Your output must reproduce all the records below precisely and contain no pictures.

======== Material provided ========

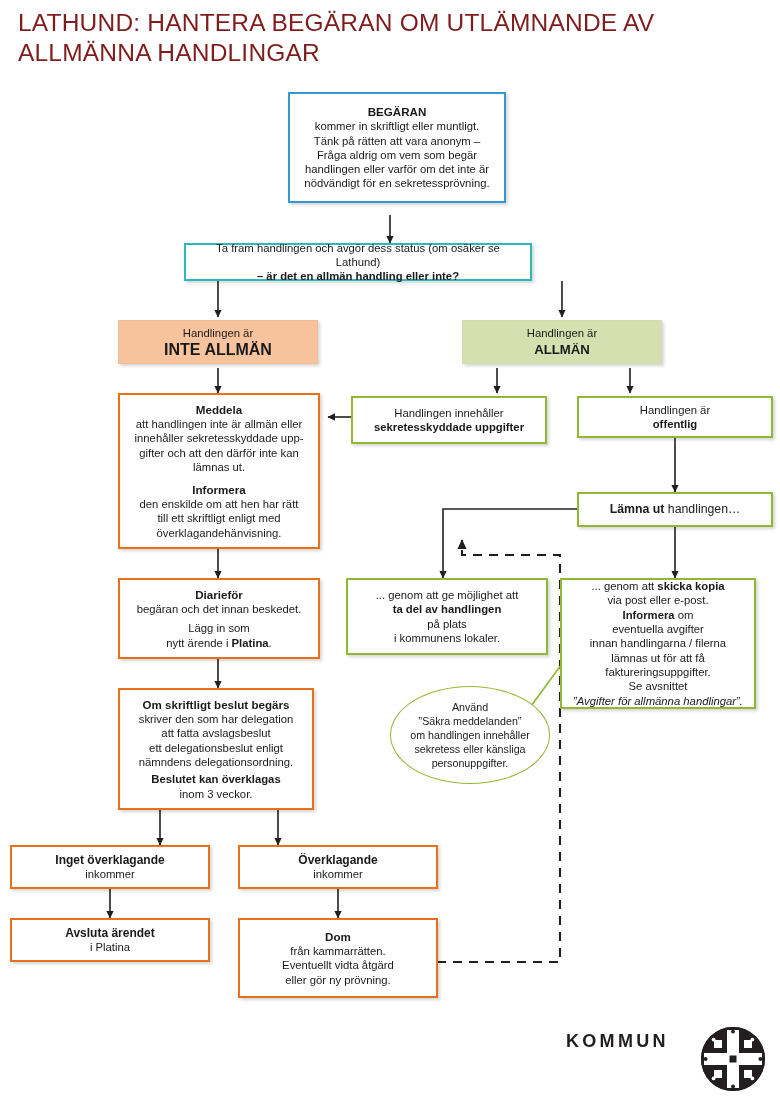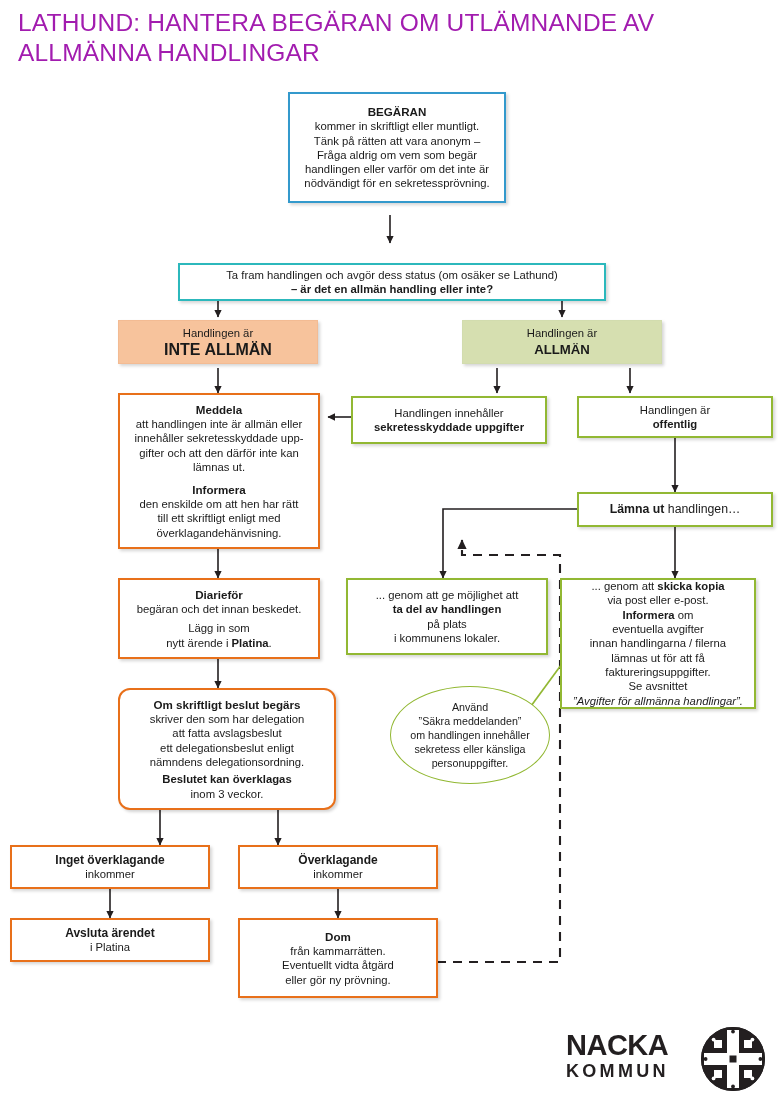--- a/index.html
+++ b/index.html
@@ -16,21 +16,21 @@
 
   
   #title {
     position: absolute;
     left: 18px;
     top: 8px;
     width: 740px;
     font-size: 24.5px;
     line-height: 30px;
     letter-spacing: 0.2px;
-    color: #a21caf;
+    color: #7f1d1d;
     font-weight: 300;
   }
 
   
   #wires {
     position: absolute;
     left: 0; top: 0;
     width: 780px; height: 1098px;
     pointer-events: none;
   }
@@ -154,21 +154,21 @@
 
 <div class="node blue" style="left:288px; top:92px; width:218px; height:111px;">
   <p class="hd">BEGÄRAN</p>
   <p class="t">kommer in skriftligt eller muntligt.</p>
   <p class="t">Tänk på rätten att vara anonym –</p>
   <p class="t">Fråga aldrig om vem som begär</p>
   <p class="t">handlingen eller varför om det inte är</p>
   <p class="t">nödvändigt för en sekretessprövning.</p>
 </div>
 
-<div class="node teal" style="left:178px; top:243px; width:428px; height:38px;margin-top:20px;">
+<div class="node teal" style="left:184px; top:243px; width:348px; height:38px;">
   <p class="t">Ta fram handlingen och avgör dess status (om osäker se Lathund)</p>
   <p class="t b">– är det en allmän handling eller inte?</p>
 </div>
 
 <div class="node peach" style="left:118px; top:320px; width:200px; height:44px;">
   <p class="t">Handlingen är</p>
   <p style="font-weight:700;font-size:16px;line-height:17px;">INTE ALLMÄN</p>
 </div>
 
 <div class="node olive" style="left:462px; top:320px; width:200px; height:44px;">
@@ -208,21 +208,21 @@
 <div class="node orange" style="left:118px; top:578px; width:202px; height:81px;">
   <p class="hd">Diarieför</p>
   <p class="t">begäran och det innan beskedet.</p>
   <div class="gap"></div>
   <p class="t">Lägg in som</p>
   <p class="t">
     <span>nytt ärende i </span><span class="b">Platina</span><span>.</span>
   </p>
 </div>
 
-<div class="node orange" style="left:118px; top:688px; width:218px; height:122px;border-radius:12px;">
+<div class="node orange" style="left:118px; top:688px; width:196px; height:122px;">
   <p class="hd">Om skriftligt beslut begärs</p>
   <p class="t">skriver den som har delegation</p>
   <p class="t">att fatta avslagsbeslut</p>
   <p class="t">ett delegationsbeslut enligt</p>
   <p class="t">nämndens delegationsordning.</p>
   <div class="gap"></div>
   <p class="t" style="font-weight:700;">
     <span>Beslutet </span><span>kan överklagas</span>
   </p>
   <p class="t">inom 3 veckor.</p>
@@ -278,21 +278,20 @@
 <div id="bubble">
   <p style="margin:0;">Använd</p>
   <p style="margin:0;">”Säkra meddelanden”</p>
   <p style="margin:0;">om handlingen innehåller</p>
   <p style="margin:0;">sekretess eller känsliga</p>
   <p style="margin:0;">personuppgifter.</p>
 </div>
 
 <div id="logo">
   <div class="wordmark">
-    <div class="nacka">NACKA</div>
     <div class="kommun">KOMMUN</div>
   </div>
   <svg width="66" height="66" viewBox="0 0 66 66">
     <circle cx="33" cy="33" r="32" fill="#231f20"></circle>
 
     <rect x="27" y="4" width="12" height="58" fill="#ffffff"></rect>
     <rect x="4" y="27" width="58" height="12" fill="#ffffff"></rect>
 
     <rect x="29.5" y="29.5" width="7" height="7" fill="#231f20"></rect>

========

Completed task ▸
--- a/index.html
+++ b/index.html
@@ -16,21 +16,21 @@
 
   
   #title {
     position: absolute;
     left: 18px;
     top: 8px;
     width: 740px;
     font-size: 24.5px;
     line-height: 30px;
     letter-spacing: 0.2px;
-    color: #a21caf;
+    color: #7f1d1d;
     font-weight: 300;
   }
 
   
   #wires {
     position: absolute;
     left: 0; top: 0;
     width: 780px; height: 1098px;
     pointer-events: none;
   }
@@ -154,21 +154,21 @@
 
 <div class="node blue" style="left:288px; top:92px; width:218px; height:111px;">
   <p class="hd">BEGÄRAN</p>
   <p class="t">kommer in skriftligt eller muntligt.</p>
   <p class="t">Tänk på rätten att vara anonym –</p>
   <p class="t">Fråga aldrig om vem som begär</p>
   <p class="t">handlingen eller varför om det inte är</p>
   <p class="t">nödvändigt för en sekretessprövning.</p>
 </div>
 
-<div class="node teal" style="left:178px; top:243px; width:428px; height:38px;margin-top:20px;">
+<div class="node teal" style="left:184px; top:243px; width:348px; height:38px;">
   <p class="t">Ta fram handlingen och avgör dess status (om osäker se Lathund)</p>
   <p class="t b">– är det en allmän handling eller inte?</p>
 </div>
 
 <div class="node peach" style="left:118px; top:320px; width:200px; height:44px;">
   <p class="t">Handlingen är</p>
   <p style="font-weight:700;font-size:16px;line-height:17px;">INTE ALLMÄN</p>
 </div>
 
 <div class="node olive" style="left:462px; top:320px; width:200px; height:44px;">
@@ -208,21 +208,21 @@
 <div class="node orange" style="left:118px; top:578px; width:202px; height:81px;">
   <p class="hd">Diarieför</p>
   <p class="t">begäran och det innan beskedet.</p>
   <div class="gap"></div>
   <p class="t">Lägg in som</p>
   <p class="t">
     <span>nytt ärende i </span><span class="b">Platina</span><span>.</span>
   </p>
 </div>
 
-<div class="node orange" style="left:118px; top:688px; width:218px; height:122px;border-radius:12px;">
+<div class="node orange" style="left:118px; top:688px; width:196px; height:122px;">
   <p class="hd">Om skriftligt beslut begärs</p>
   <p class="t">skriver den som har delegation</p>
   <p class="t">att fatta avslagsbeslut</p>
   <p class="t">ett delegationsbeslut enligt</p>
   <p class="t">nämndens delegationsordning.</p>
   <div class="gap"></div>
   <p class="t" style="font-weight:700;">
     <span>Beslutet </span><span>kan överklagas</span>
   </p>
   <p class="t">inom 3 veckor.</p>
@@ -278,21 +278,20 @@
 <div id="bubble">
   <p style="margin:0;">Använd</p>
   <p style="margin:0;">”Säkra meddelanden”</p>
   <p style="margin:0;">om handlingen innehåller</p>
   <p style="margin:0;">sekretess eller känsliga</p>
   <p style="margin:0;">personuppgifter.</p>
 </div>
 
 <div id="logo">
   <div class="wordmark">
-    <div class="nacka">NACKA</div>
     <div class="kommun">KOMMUN</div>
   </div>
   <svg width="66" height="66" viewBox="0 0 66 66">
     <circle cx="33" cy="33" r="32" fill="#231f20"></circle>
 
     <rect x="27" y="4" width="12" height="58" fill="#ffffff"></rect>
     <rect x="4" y="27" width="58" height="12" fill="#ffffff"></rect>
 
     <rect x="29.5" y="29.5" width="7" height="7" fill="#231f20"></rect>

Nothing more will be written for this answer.